Mystères insondables des rapports entre bonne cuisine et papilles subjectives, je ne peux pas respirer une choucroute à vingt mètres sans en éprouver des haut-le-cœur, mais la flammeküche, j'en vois une sur une affiche, je salive. Ca doit vous intéresser autant que les variations hebdomadaires de la politique étrangère du Lesotho, mes appréciations transcendantes sur la tarte flambée, non ?!
Oui, quand on traduit, flammeküche égale littéralement "tarte flambée". Ca n'a pas le même charme, je trouve. Mais venons-en à mon sujet, après ces menus détours aussi incongrus qu'oiseux.

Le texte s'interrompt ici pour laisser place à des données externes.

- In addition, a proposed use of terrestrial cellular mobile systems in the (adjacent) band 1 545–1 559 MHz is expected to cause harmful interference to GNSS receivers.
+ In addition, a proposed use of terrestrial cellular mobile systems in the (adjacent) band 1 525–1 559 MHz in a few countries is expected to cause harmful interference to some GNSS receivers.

On m'a demandé récemment pourquoi j'avais appelé mon premier bouquin "Chroniques de la main courante". Parce que, c'est vrai, après tout, je n'y ai pas écrit de chroniques. Et on n'y parle à aucun moment de main courante.
Et bien voilà. J'avais trouvé le titre plaisant à l'oreille, évocateur, ça m'a suffi : je l'ai adopté.
Et la flammeküche n'est pas une tarte, de surcroît pas flambée. Et pourtant, c'est délicieux.
Mais je vous ai déjà parlé de mes passionnantes préférences culinaires, si je ne m'abuse : c'est le signe qu'il est temps de conclure. Conclusion :
Procurez-vous d'urgence Chroniques de la main courante, Bourin Editeur, pour le prix de trois flammeküche.
Et tant que j'y pense : le manuscrit du tome 2 était soumis au directeur littéraire de Bourin Editeur, depuis juin dernier. Il l'a accepté la semaine dernière.
Il était temps : je n'ai plus d'ongles.